'''

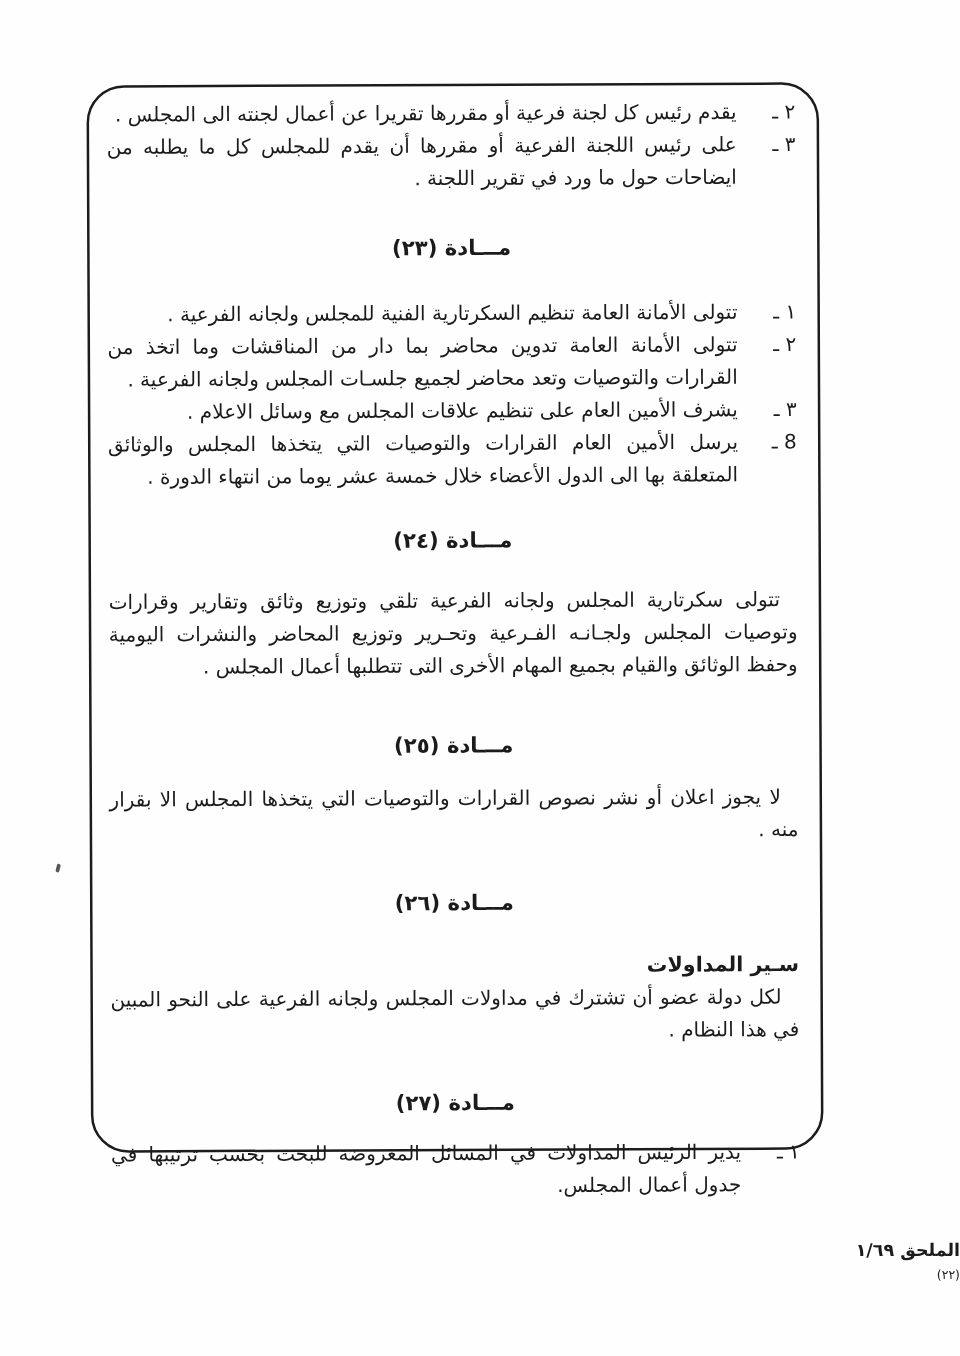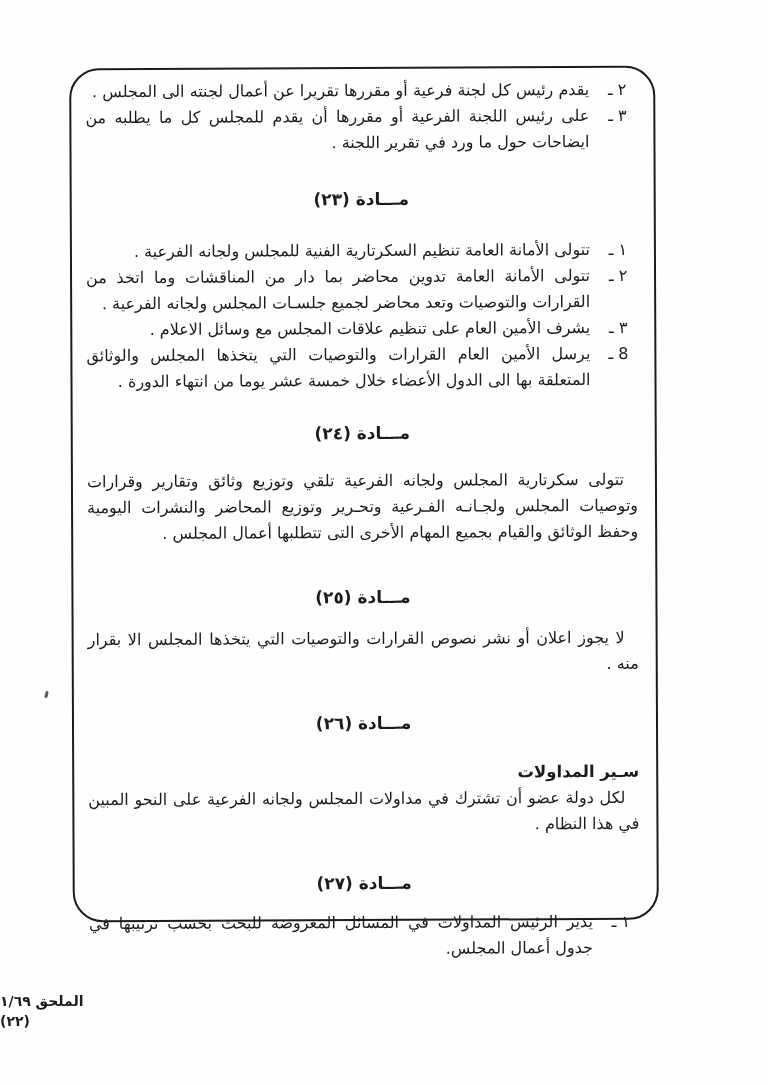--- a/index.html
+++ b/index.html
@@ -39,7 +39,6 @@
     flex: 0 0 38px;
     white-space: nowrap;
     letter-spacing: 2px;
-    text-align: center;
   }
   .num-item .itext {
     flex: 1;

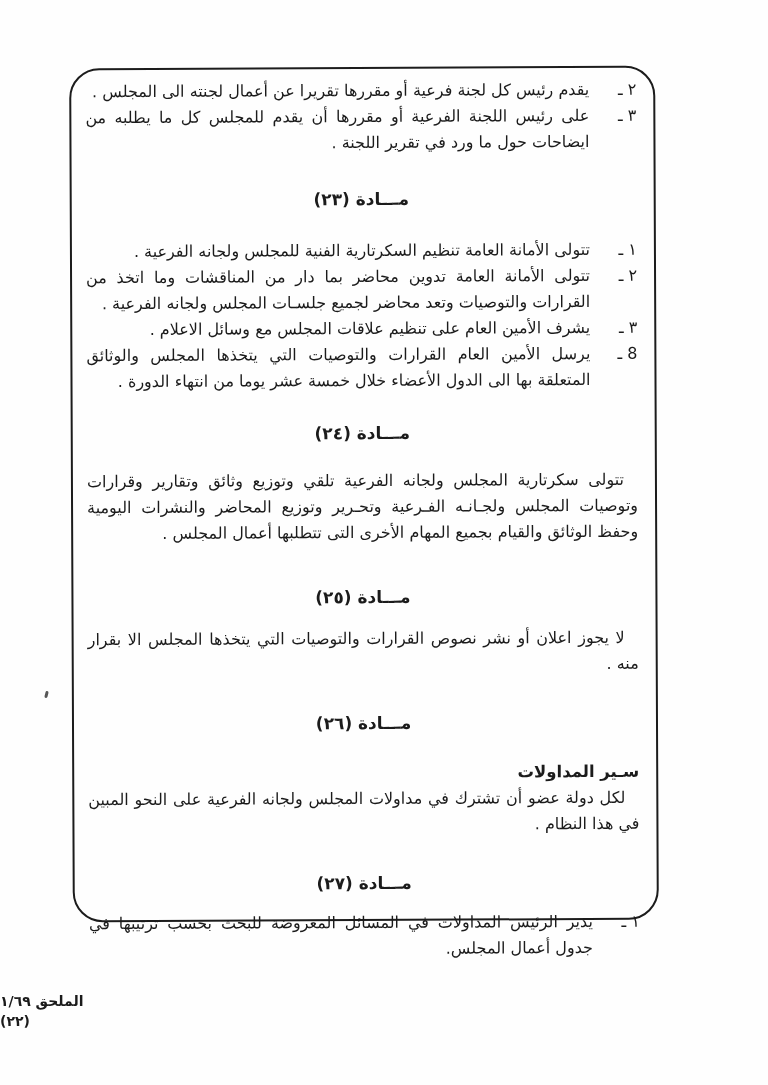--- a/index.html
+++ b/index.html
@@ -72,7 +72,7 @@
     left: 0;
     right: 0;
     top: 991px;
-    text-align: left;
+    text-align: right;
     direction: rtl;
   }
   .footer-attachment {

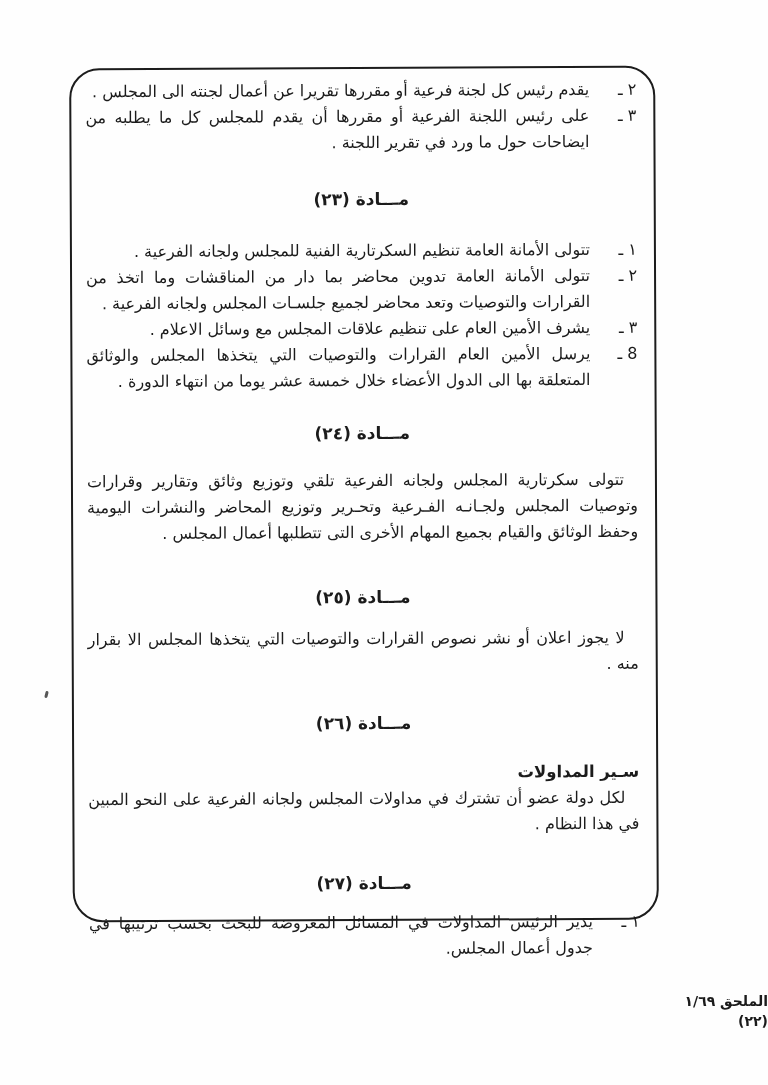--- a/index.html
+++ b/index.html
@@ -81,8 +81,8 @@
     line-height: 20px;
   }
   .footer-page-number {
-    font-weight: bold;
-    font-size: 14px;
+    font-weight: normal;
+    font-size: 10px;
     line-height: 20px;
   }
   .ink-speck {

'''
'''

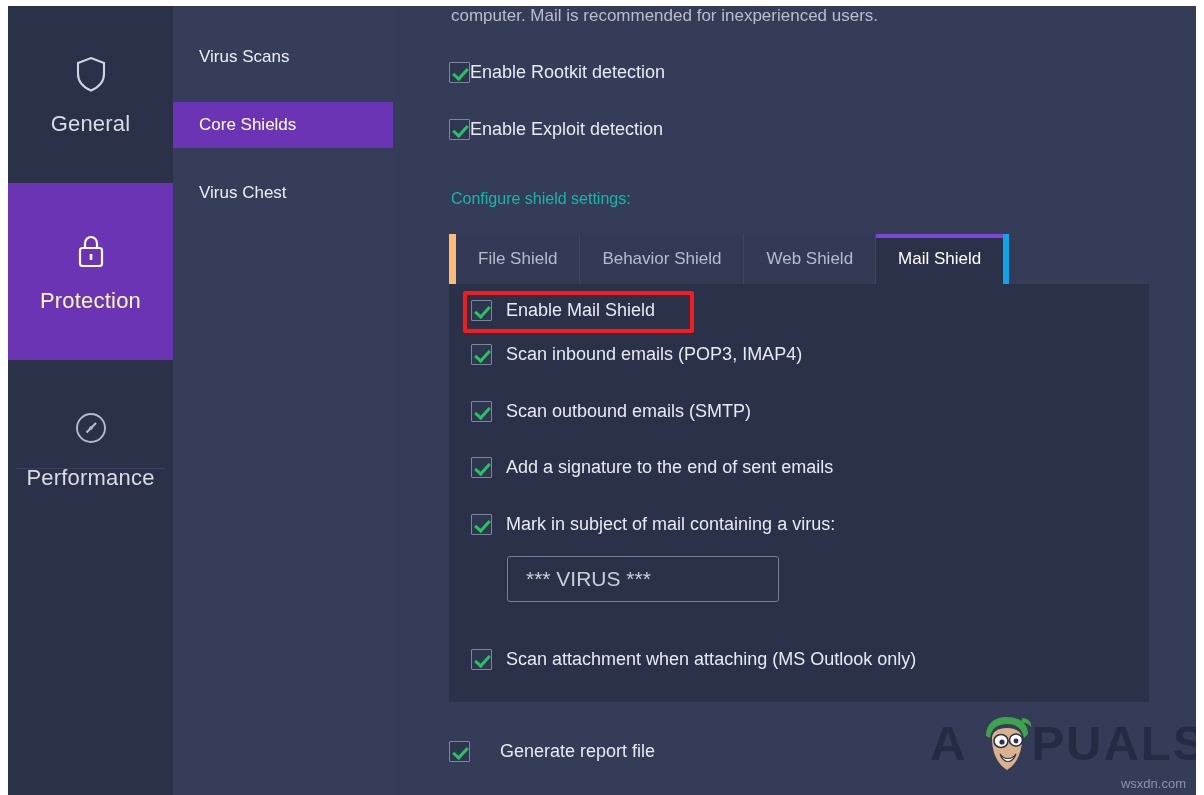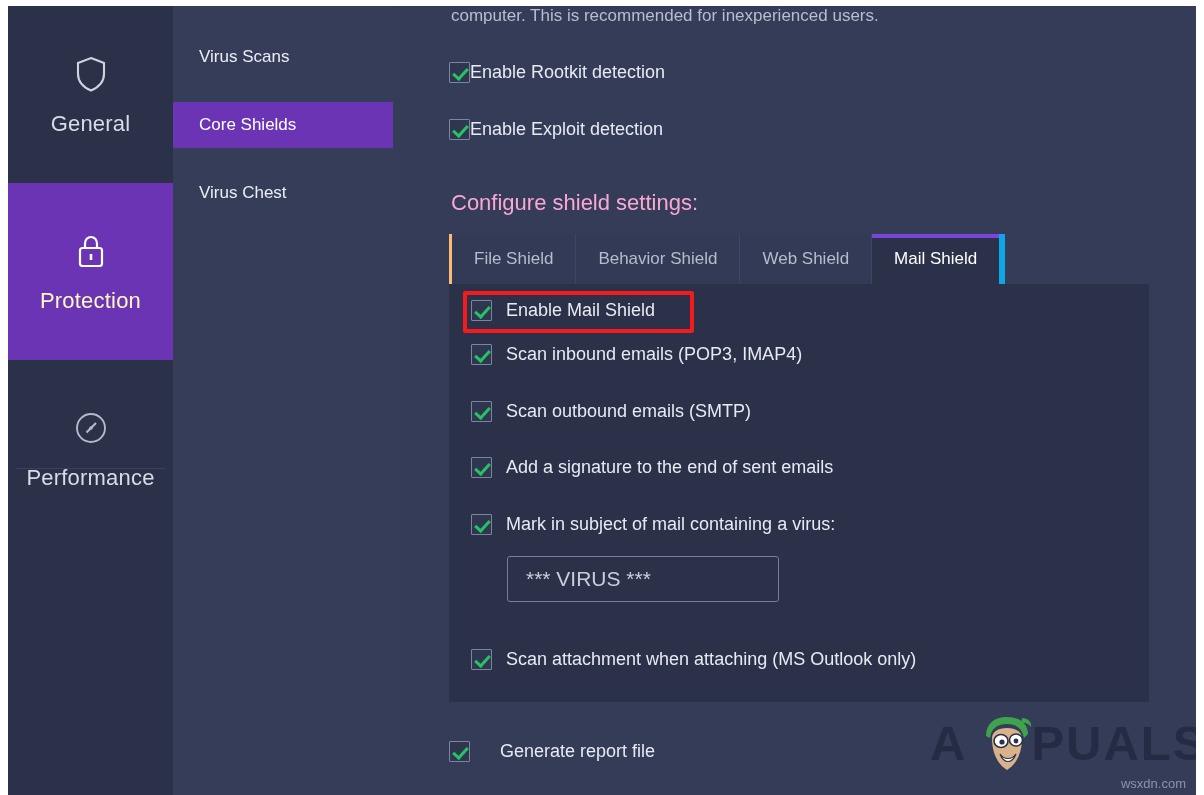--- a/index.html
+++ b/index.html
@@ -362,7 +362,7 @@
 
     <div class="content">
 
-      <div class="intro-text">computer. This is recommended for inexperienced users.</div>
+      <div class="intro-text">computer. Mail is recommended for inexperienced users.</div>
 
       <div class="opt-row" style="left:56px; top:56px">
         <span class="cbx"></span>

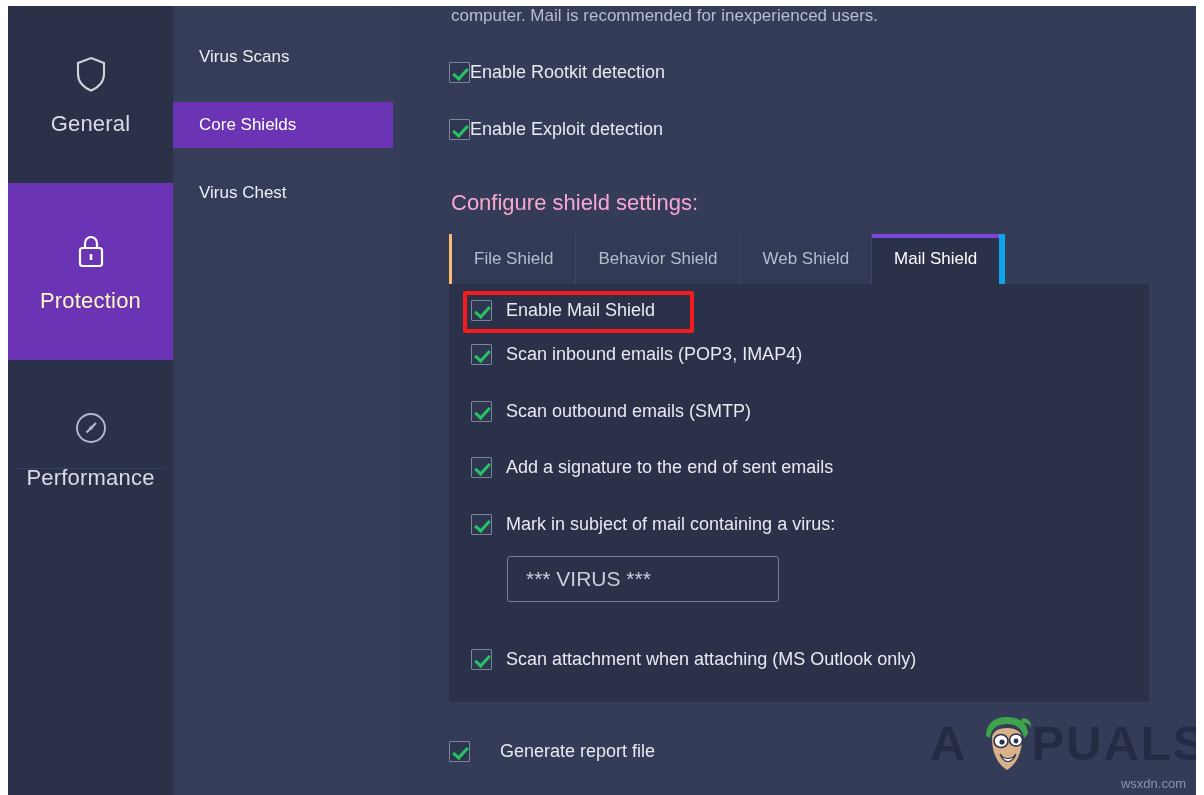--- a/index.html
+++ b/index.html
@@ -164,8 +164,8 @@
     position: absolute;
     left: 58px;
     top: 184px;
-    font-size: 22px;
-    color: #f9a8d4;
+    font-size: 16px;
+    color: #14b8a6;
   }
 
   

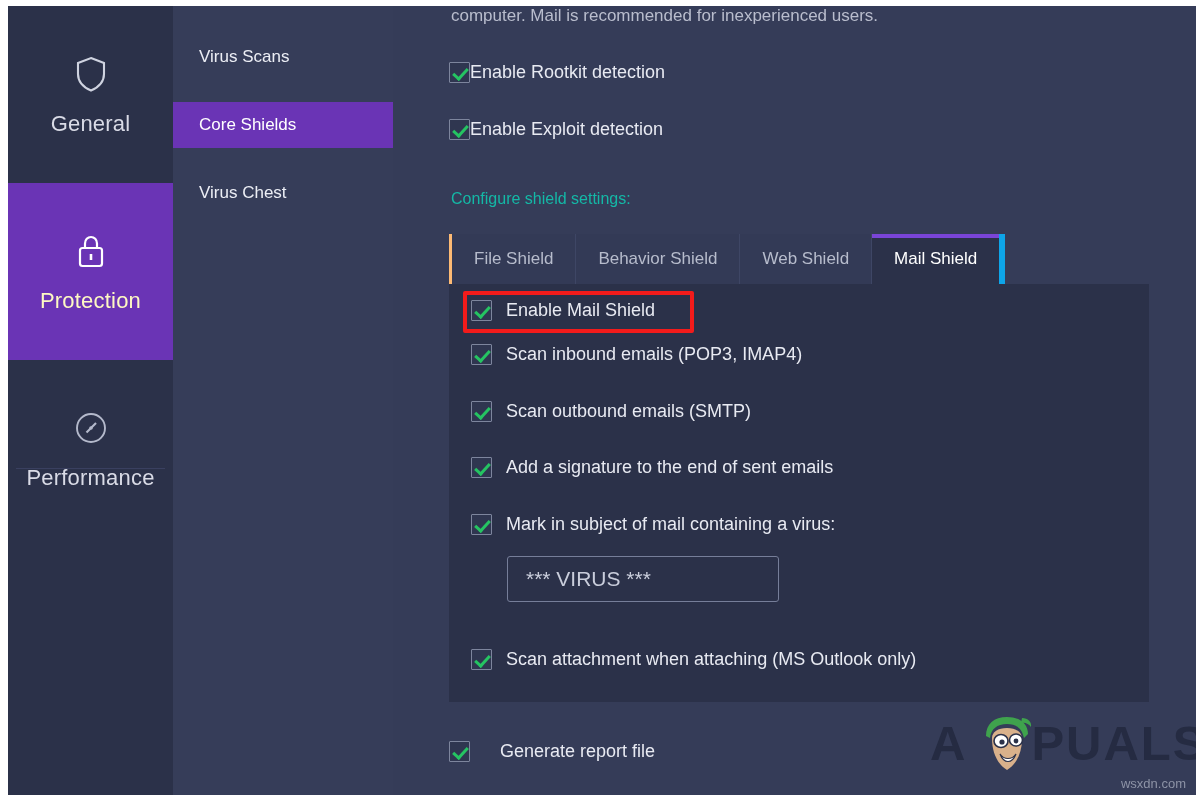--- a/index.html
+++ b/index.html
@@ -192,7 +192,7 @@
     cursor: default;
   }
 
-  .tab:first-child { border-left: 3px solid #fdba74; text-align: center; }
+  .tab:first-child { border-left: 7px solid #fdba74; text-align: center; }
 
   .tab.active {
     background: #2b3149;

'''

Task item
In the material above, one part opens with the line containing "top: 184px;" and closes with the line containing "background: #2b3149;". Write out that part exactly and skip its pictures.

Reply to the exercise
     top: 184px;
-    font-size: 22px;
-    color: #f9a8d4;
+    font-size: 16px;
+    color: #14b8a6;
   }
 
   

--- a/index.html
+++ b/index.html
@@ -192,7 +192,7 @@
     cursor: default;
   }
 
-  .tab:first-child { border-left: 3px solid #fdba74; text-align: center; }
+  .tab:first-child { border-left: 7px solid #fdba74; text-align: center; }
 
   .tab.active {
     background: #2b3149;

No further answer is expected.